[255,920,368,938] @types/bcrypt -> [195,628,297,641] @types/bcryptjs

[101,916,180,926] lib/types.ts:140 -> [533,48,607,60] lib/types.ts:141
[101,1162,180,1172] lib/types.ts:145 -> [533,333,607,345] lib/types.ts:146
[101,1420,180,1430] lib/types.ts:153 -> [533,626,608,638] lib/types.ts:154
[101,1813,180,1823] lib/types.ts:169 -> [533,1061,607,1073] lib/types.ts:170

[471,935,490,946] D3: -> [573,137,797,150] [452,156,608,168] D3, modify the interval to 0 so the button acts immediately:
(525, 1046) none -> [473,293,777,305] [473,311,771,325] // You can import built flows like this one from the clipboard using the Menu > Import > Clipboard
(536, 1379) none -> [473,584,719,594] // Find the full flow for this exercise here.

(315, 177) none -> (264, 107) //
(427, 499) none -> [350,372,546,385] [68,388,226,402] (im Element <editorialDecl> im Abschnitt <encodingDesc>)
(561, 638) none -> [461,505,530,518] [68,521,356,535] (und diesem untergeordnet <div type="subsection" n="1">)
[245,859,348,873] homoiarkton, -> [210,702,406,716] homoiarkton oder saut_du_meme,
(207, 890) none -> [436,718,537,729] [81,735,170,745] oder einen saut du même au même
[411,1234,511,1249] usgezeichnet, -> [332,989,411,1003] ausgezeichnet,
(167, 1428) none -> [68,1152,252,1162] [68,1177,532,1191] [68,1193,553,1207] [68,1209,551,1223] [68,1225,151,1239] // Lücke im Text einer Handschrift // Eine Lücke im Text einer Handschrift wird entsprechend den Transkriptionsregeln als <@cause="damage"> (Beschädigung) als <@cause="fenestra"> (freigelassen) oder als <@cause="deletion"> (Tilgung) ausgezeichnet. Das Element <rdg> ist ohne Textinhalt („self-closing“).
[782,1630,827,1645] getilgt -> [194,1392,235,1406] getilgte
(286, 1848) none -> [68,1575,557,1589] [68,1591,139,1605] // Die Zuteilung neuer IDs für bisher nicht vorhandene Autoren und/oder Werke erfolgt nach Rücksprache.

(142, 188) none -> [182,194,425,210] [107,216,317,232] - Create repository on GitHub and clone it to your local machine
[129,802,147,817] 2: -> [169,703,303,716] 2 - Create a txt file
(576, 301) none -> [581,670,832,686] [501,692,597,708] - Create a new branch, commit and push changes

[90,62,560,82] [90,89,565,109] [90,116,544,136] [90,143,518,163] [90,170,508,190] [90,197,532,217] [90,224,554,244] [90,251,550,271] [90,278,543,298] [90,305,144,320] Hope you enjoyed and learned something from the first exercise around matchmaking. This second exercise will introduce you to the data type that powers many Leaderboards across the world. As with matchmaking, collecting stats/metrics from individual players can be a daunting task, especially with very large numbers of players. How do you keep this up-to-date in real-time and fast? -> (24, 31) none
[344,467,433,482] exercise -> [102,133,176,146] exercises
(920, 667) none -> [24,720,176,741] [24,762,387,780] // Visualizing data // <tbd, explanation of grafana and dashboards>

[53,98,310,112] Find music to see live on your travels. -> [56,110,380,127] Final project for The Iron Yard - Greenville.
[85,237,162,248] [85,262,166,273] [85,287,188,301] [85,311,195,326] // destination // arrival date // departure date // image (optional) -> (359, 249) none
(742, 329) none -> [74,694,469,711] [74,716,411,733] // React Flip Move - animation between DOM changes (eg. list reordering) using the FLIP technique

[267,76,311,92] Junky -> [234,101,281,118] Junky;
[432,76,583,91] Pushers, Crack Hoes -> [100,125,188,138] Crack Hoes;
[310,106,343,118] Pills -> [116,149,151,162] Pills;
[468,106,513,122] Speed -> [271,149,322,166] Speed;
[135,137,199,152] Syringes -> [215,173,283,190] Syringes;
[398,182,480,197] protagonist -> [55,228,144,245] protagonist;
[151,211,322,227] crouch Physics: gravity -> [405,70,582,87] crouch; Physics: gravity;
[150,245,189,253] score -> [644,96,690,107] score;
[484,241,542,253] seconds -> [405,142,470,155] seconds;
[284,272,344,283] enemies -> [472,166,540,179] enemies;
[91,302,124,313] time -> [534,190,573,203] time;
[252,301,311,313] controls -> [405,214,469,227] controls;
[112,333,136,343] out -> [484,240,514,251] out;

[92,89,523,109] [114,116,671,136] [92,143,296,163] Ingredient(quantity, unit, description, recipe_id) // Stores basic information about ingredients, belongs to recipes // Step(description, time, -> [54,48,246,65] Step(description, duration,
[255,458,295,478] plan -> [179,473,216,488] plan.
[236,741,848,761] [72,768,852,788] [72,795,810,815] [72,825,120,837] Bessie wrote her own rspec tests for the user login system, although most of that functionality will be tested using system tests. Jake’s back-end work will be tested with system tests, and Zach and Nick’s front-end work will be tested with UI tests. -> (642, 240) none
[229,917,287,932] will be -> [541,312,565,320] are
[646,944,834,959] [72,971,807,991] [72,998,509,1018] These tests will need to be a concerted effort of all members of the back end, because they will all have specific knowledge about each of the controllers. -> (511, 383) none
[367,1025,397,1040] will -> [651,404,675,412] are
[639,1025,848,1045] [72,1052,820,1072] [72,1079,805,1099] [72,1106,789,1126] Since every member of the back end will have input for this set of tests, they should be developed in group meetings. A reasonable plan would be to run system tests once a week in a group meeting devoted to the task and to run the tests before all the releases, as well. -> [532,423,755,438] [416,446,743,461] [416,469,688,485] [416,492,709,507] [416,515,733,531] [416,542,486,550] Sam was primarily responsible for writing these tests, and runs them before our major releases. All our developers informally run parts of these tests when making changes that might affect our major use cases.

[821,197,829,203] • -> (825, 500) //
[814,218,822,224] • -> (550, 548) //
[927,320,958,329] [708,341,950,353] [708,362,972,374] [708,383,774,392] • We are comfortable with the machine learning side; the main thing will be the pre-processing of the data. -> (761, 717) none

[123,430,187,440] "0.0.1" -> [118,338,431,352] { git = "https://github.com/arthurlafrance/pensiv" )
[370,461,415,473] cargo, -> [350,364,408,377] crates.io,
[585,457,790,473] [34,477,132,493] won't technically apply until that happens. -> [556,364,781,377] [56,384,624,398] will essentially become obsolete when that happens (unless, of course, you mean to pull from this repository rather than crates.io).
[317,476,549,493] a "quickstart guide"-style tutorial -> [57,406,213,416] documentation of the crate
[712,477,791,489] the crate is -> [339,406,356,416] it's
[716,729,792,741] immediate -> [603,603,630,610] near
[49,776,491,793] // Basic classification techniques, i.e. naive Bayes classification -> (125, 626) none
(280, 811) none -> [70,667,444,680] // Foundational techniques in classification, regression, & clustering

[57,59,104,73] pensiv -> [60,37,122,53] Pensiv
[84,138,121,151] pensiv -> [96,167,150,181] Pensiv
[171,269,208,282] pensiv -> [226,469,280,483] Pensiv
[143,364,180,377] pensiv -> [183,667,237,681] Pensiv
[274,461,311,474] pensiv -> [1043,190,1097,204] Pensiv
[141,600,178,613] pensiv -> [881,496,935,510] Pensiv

To do: Word for word, write out all of the entries.

Result of this exercise:
[255,920,368,938] @types/bcrypt -> [195,628,297,641] @types/bcryptjs

[101,916,180,926] lib/types.ts:140 -> [533,48,607,60] lib/types.ts:141
[101,1162,180,1172] lib/types.ts:145 -> [533,333,607,345] lib/types.ts:146
[101,1420,180,1430] lib/types.ts:153 -> [533,626,608,638] lib/types.ts:154
[101,1813,180,1823] lib/types.ts:169 -> [533,1061,607,1073] lib/types.ts:170

[471,935,490,946] D3: -> [573,137,797,150] [452,156,608,168] D3, modify the interval to 0 so the button acts immediately:
(525, 1046) none -> [473,293,777,305] [473,311,771,325] // You can import built flows like this one from the clipboard using the Menu > Import > Clipboard
(536, 1379) none -> [473,584,719,594] // Find the full flow for this exercise here.

(315, 177) none -> (264, 107) //
(427, 499) none -> [350,372,546,385] [68,388,226,402] (im Element <editorialDecl> im Abschnitt <encodingDesc>)
(561, 638) none -> [461,505,530,518] [68,521,356,535] (und diesem untergeordnet <div type="subsection" n="1">)
[245,859,348,873] homoiarkton, -> [210,702,406,716] homoiarkton oder saut_du_meme,
(207, 890) none -> [436,718,537,729] [81,735,170,745] oder einen saut du même au même
[411,1234,511,1249] usgezeichnet, -> [332,989,411,1003] ausgezeichnet,
(167, 1428) none -> [68,1152,252,1162] [68,1177,532,1191] [68,1193,553,1207] [68,1209,551,1223] [68,1225,151,1239] // Lücke im Text einer Handschrift // Eine Lücke im Text einer Handschrift wird entsprechend den Transkriptionsregeln als <@cause="damage"> (Beschädigung) als <@cause="fenestra"> (freigelassen) oder als <@cause="deletion"> (Tilgung) ausgezeichnet. Das Element <rdg> ist ohne Textinhalt („self-closing“).
[782,1630,827,1645] getilgt -> [194,1392,235,1406] getilgte
(286, 1848) none -> [68,1575,557,1589] [68,1591,139,1605] // Die Zuteilung neuer IDs für bisher nicht vorhandene Autoren und/oder Werke erfolgt nach Rücksprache.

(142, 188) none -> [182,194,425,210] [107,216,317,232] - Create repository on GitHub and clone it to your local machine
[129,802,147,817] 2: -> [169,703,303,716] 2 - Create a txt file
(576, 301) none -> [581,670,832,686] [501,692,597,708] - Create a new branch, commit and push changes

[90,62,560,82] [90,89,565,109] [90,116,544,136] [90,143,518,163] [90,170,508,190] [90,197,532,217] [90,224,554,244] [90,251,550,271] [90,278,543,298] [90,305,144,320] Hope you enjoyed and learned something from the first exercise around matchmaking. This second exercise will introduce you to the data type that powers many Leaderboards across the world. As with matchmaking, collecting stats/metrics from individual players can be a daunting task, especially with very large numbers of players. How do you keep this up-to-date in real-time and fast? -> (24, 31) none
[344,467,433,482] exercise -> [102,133,176,146] exercises
(920, 667) none -> [24,720,176,741] [24,762,387,780] // Visualizing data // <tbd, explanation of grafana and dashboards>

[53,98,310,112] Find music to see live on your travels. -> [56,110,380,127] Final project for The Iron Yard - Greenville.
[85,237,162,248] [85,262,166,273] [85,287,188,301] [85,311,195,326] // destination // arrival date // departure date // image (optional) -> (359, 249) none
(742, 329) none -> [74,694,469,711] [74,716,411,733] // React Flip Move - animation between DOM changes (eg. list reordering) using the FLIP technique

[267,76,311,92] Junky -> [234,101,281,118] Junky;
[432,76,583,91] Pushers, Crack Hoes -> [100,125,188,138] Crack Hoes;
[310,106,343,118] Pills -> [116,149,151,162] Pills;
[468,106,513,122] Speed -> [271,149,322,166] Speed;
[135,137,199,152] Syringes -> [215,173,283,190] Syringes;
[398,182,480,197] protagonist -> [55,228,144,245] protagonist;
[151,211,322,227] crouch Physics: gravity -> [405,70,582,87] crouch; Physics: gravity;
[150,245,189,253] score -> [644,96,690,107] score;
[484,241,542,253] seconds -> [405,142,470,155] seconds;
[284,272,344,283] enemies -> [472,166,540,179] enemies;
[91,302,124,313] time -> [534,190,573,203] time;
[252,301,311,313] controls -> [405,214,469,227] controls;
[112,333,136,343] out -> [484,240,514,251] out;

[92,89,523,109] [114,116,671,136] [92,143,296,163] Ingredient(quantity, unit, description, recipe_id) // Stores basic information about ingredients, belongs to recipes // Step(description, time, -> [54,48,246,65] Step(description, duration,
[255,458,295,478] plan -> [179,473,216,488] plan.
[236,741,848,761] [72,768,852,788] [72,795,810,815] [72,825,120,837] Bessie wrote her own rspec tests for the user login system, although most of that functionality will be tested using system tests. Jake’s back-end work will be tested with system tests, and Zach and Nick’s front-end work will be tested with UI tests. -> (642, 240) none
[229,917,287,932] will be -> [541,312,565,320] are
[646,944,834,959] [72,971,807,991] [72,998,509,1018] These tests will need to be a concerted effort of all members of the back end, because they will all have specific knowledge about each of the controllers. -> (511, 383) none
[367,1025,397,1040] will -> [651,404,675,412] are
[639,1025,848,1045] [72,1052,820,1072] [72,1079,805,1099] [72,1106,789,1126] Since every member of the back end will have input for this set of tests, they should be developed in group meetings. A reasonable plan would be to run system tests once a week in a group meeting devoted to the task and to run the tests before all the releases, as well. -> [532,423,755,438] [416,446,743,461] [416,469,688,485] [416,492,709,507] [416,515,733,531] [416,542,486,550] Sam was primarily responsible for writing these tests, and runs them before our major releases. All our developers informally run parts of these tests when making changes that might affect our major use cases.

[821,197,829,203] • -> (825, 500) //
[814,218,822,224] • -> (550, 548) //
[927,320,958,329] [708,341,950,353] [708,362,972,374] [708,383,774,392] • We are comfortable with the machine learning side; the main thing will be the pre-processing of the data. -> (761, 717) none

[123,430,187,440] "0.0.1" -> [118,338,431,352] { git = "https://github.com/arthurlafrance/pensiv" )
[370,461,415,473] cargo, -> [350,364,408,377] crates.io,
[585,457,790,473] [34,477,132,493] won't technically apply until that happens. -> [556,364,781,377] [56,384,624,398] will essentially become obsolete when that happens (unless, of course, you mean to pull from this repository rather than crates.io).
[317,476,549,493] a "quickstart guide"-style tutorial -> [57,406,213,416] documentation of the crate
[712,477,791,489] the crate is -> [339,406,356,416] it's
[716,729,792,741] immediate -> [603,603,630,610] near
[49,776,491,793] // Basic classification techniques, i.e. naive Bayes classification -> (125, 626) none
(280, 811) none -> [70,667,444,680] // Foundational techniques in classification, regression, & clustering

[57,59,104,73] pensiv -> [60,37,122,53] Pensiv
[84,138,121,151] pensiv -> [96,167,150,181] Pensiv
[171,269,208,282] pensiv -> [226,469,280,483] Pensiv
[143,364,180,377] pensiv -> [183,667,237,681] Pensiv
[274,461,311,474] pensiv -> [1043,190,1097,204] Pensiv
[141,600,178,613] pensiv -> [881,496,935,510] Pensiv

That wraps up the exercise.